### Data records
━━━━━━

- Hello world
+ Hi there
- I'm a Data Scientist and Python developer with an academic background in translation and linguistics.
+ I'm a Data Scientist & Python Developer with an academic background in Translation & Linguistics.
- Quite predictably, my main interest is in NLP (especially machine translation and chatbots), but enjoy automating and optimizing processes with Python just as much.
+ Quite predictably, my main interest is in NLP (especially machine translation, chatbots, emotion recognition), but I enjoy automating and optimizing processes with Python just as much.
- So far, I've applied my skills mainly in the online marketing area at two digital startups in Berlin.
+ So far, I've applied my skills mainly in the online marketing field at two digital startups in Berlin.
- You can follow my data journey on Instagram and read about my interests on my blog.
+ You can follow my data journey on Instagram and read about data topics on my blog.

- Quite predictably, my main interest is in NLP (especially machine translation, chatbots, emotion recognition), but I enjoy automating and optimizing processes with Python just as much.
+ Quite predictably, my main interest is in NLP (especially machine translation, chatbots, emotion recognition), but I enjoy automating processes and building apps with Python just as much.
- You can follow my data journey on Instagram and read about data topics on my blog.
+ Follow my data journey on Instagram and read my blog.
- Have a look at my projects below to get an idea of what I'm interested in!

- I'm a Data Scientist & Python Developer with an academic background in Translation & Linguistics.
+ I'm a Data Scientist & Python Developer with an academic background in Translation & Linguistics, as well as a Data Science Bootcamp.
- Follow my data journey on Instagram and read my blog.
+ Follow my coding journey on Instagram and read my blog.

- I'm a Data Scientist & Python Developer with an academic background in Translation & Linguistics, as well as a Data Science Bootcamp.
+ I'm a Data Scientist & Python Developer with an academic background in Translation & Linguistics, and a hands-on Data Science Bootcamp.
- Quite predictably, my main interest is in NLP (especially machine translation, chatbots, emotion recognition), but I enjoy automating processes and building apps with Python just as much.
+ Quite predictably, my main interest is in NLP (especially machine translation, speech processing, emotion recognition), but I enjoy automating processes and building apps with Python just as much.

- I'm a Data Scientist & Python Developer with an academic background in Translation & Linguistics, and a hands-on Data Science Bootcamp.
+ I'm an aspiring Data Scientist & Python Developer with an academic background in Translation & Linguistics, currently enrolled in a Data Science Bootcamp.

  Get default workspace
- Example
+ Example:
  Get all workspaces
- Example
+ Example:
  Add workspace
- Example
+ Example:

━━━━━━

### ABOUT THIS EXERCISE
With no other words, state how many lines above hold the word "emotion".

### WRITTEN RESPONSE
5